- Opening Delimiter -

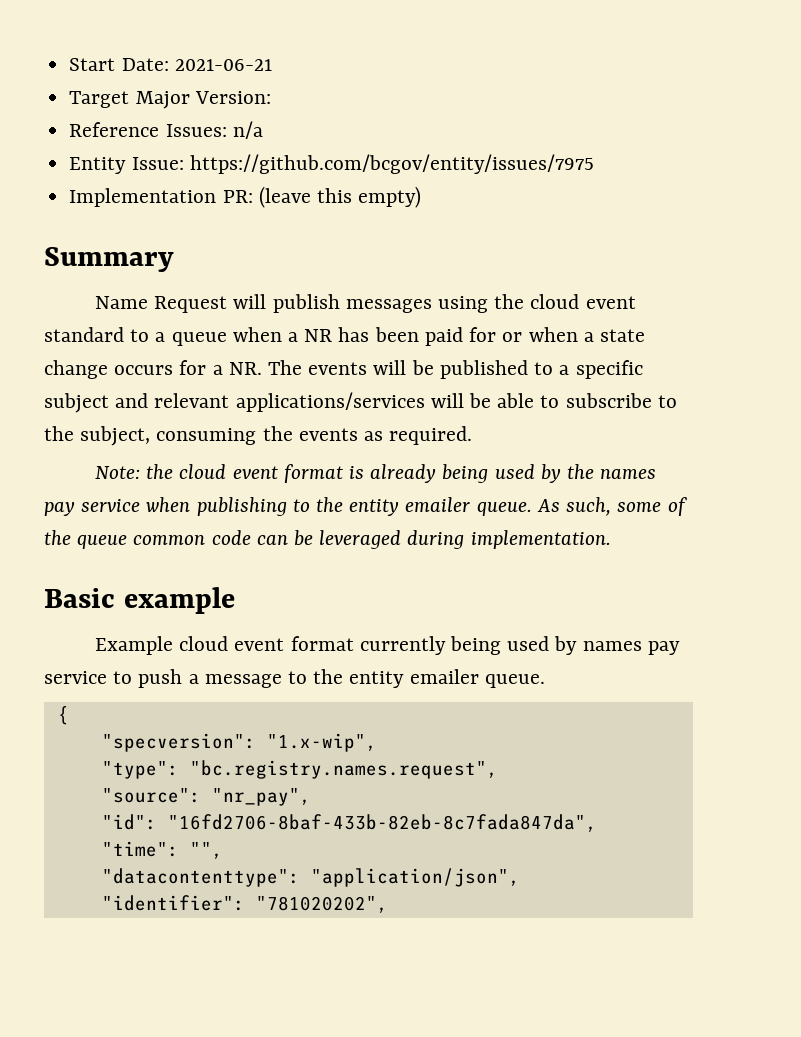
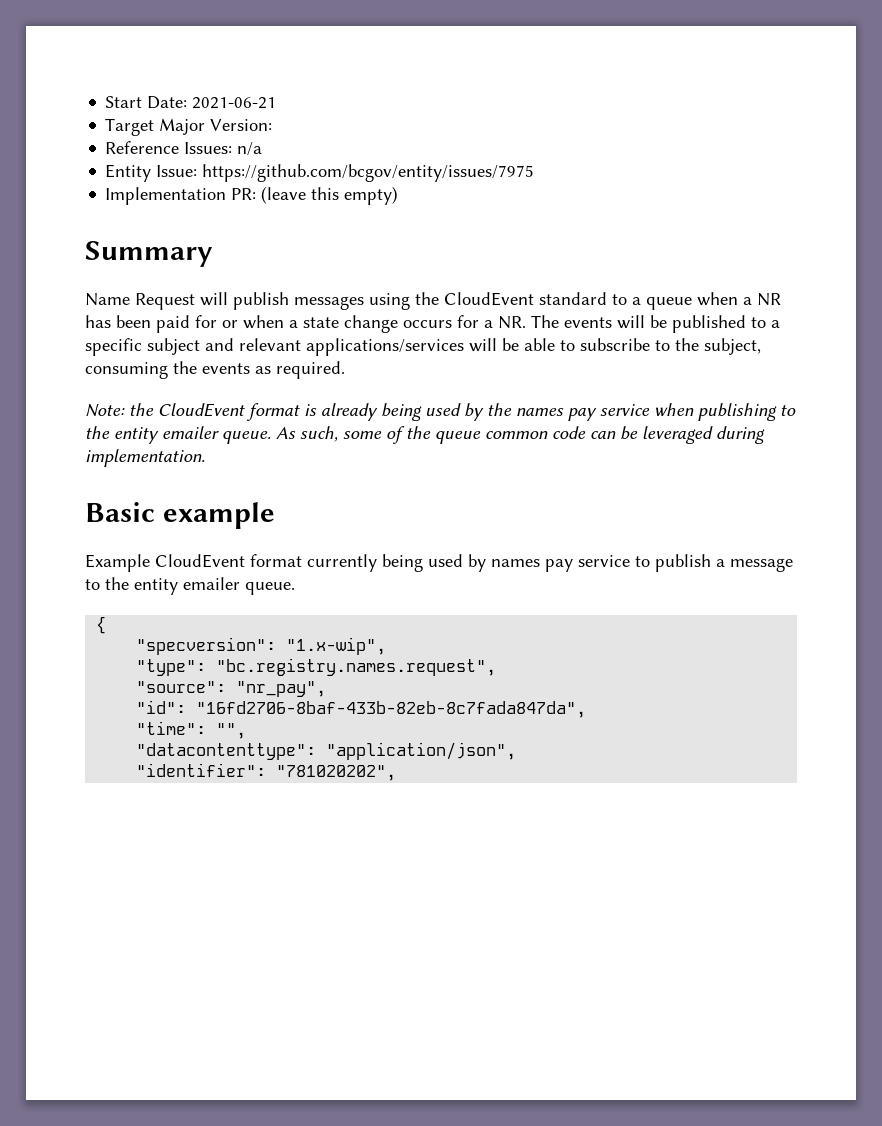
- Name Request will publish messages using the cloud event standard to a queue when a NR has been paid for or when a state change occurs for a NR. The events will be published to a specific subject and relevant applications/services will be able to subscribe to the subject, consuming the events as required.
+ Name Request will publish messages using the CloudEvent standard to a queue when a NR has been paid for or when a state change occurs for a NR. The events will be published to a specific subject and relevant applications/services will be able to subscribe to the subject, consuming the events as required.
- Note: the cloud event format is already being used by the names pay service when publishing to the entity emailer queue.
+ Note: the CloudEvent format is already being used by the names pay service when publishing to the entity emailer queue.
- Example cloud event format currently being used by names pay service to push a message to the entity emailer queue.
+ Example CloudEvent format currently being used by names pay service to publish a message to the entity emailer queue.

- Closing Delimiter -

* [What is being asked]:
Your response should contain each line of the entries above that holds the string "publishing".

* [Output]:
- Note: the cloud event format is already being used by the names pay service when publishing to the entity emailer queue.
+ Note: the CloudEvent format is already being used by the names pay service when publishing to the entity emailer queue.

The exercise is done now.